Go through the listing below and return each line that includes "background".
______________________________
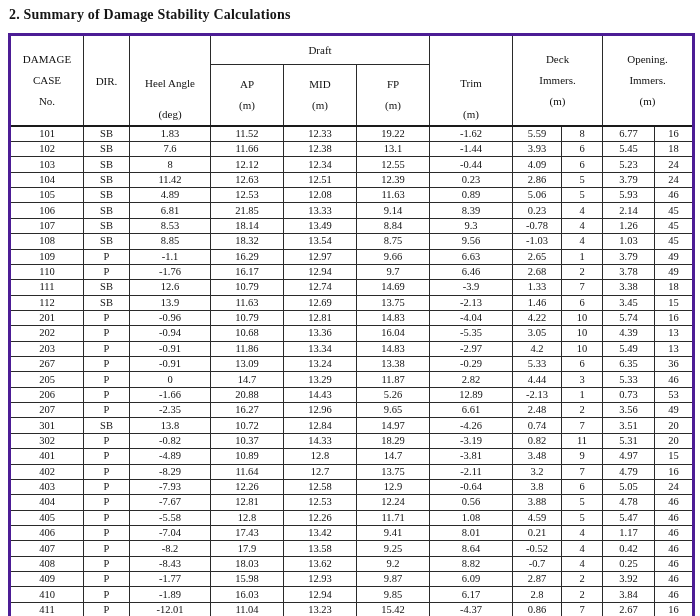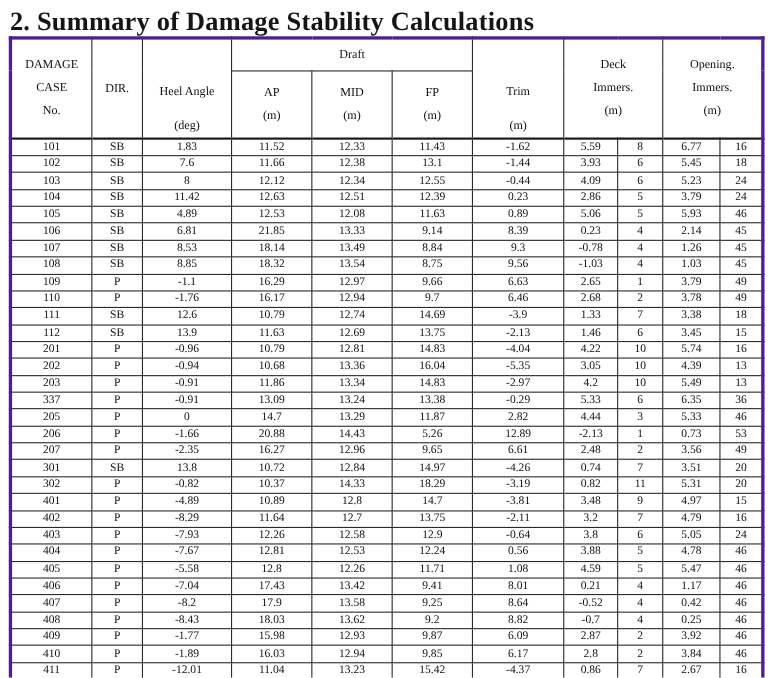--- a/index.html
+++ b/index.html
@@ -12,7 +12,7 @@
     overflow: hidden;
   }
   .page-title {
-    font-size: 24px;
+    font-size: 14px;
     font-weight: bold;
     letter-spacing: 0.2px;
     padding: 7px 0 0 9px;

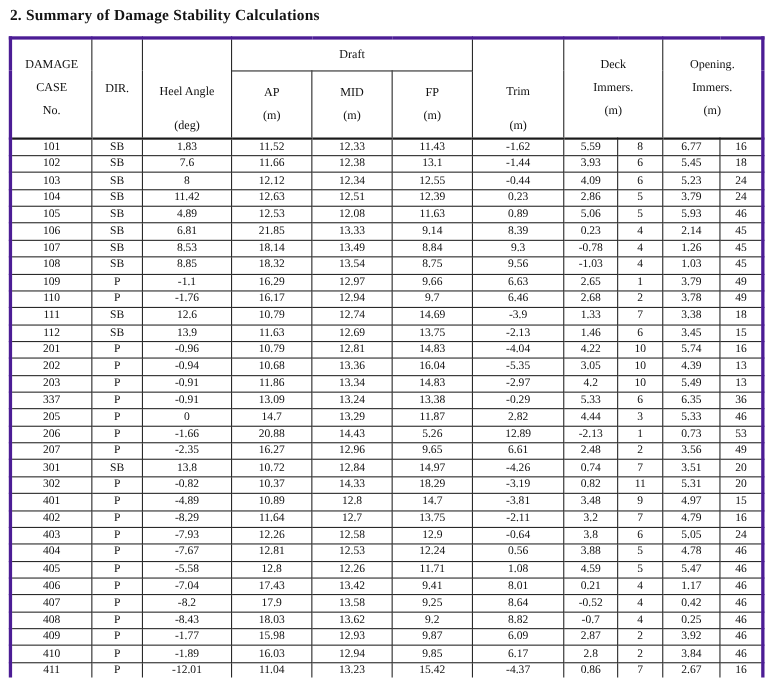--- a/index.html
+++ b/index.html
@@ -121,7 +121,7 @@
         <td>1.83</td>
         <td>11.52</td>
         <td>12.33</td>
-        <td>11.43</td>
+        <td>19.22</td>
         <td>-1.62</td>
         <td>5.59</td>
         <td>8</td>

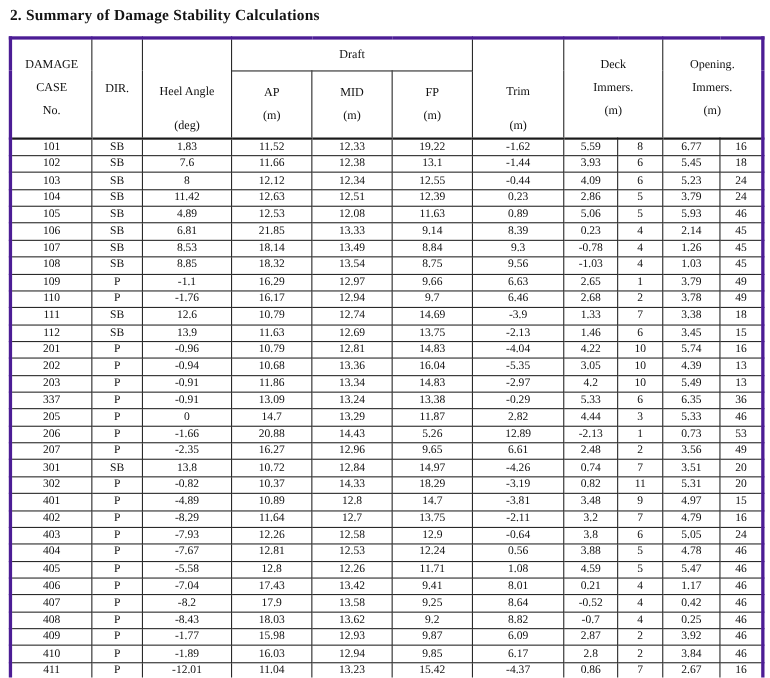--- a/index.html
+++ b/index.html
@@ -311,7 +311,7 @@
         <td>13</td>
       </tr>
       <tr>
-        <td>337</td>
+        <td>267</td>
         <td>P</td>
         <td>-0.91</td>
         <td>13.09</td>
______________________________
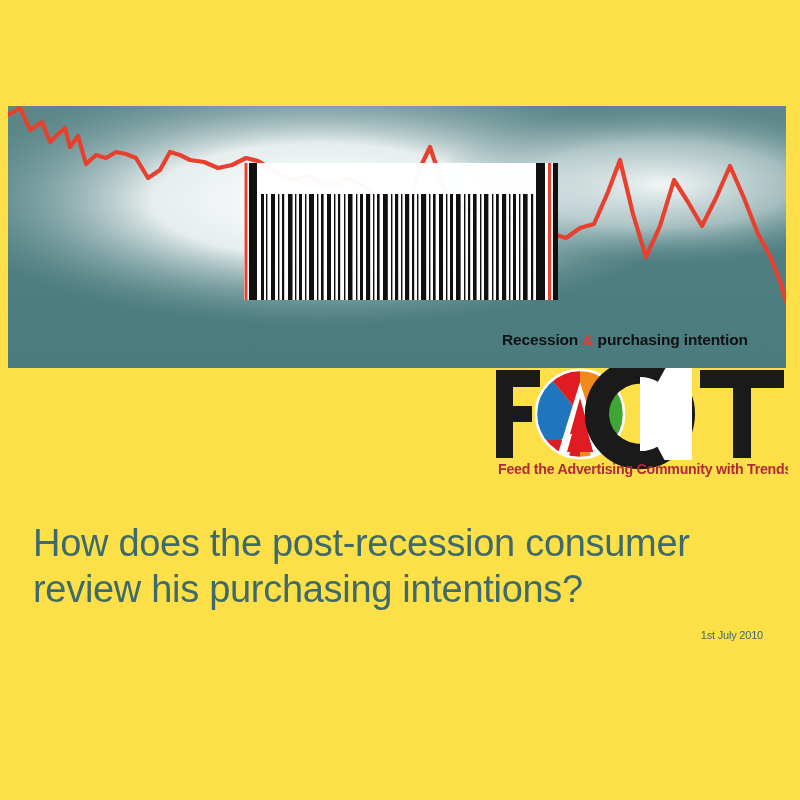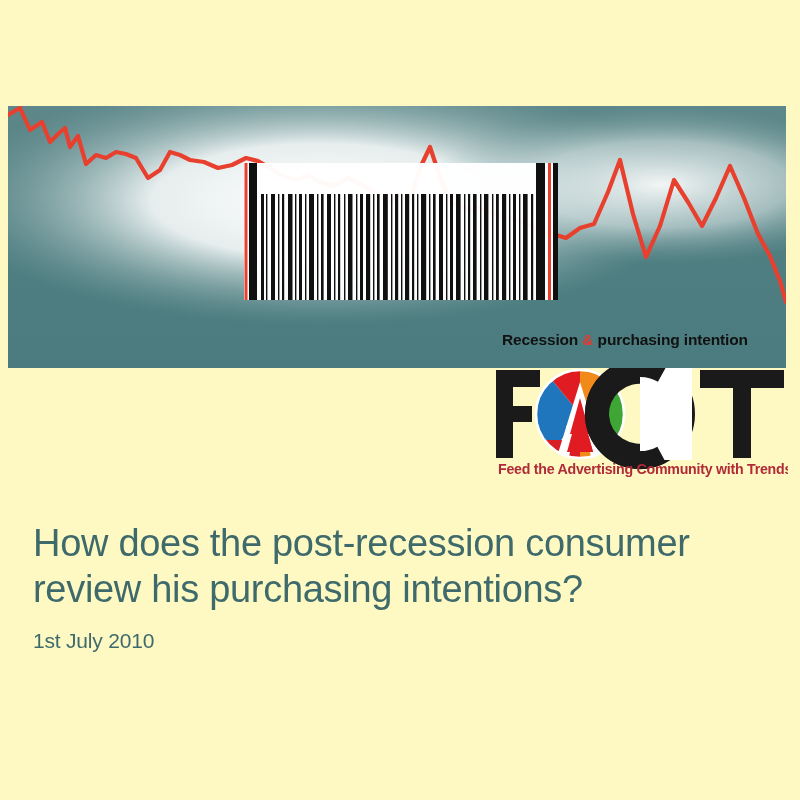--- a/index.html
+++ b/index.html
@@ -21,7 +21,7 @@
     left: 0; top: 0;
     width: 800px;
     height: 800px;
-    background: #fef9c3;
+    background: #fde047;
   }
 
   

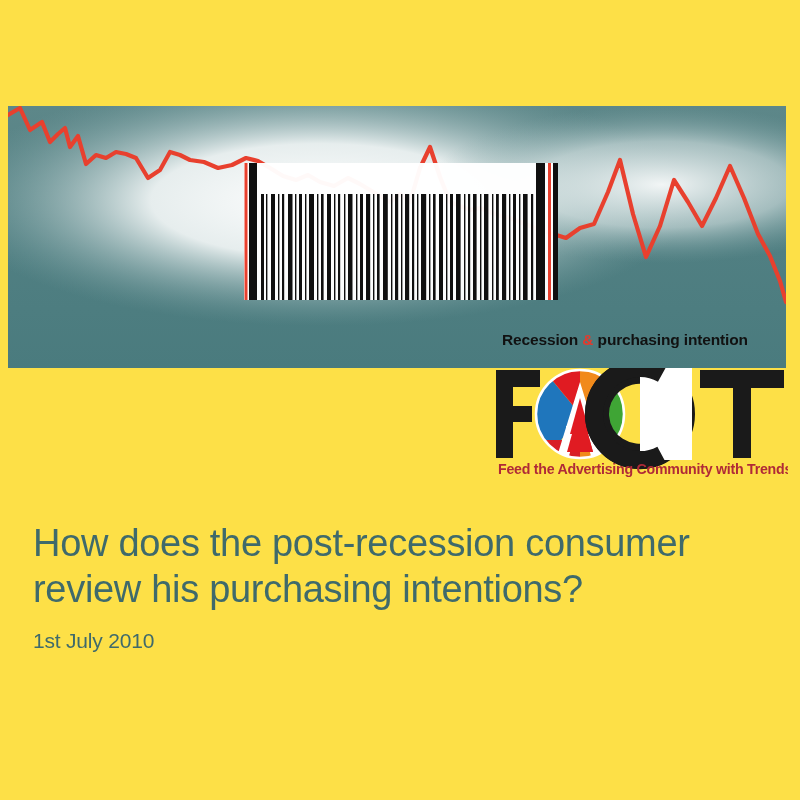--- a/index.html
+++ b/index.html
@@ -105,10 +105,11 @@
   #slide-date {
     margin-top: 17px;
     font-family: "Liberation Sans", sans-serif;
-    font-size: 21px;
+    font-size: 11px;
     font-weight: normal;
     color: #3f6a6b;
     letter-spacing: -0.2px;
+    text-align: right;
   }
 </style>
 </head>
______________________________
Your response:
-    background: #fef9c3;
+    background: #fde047;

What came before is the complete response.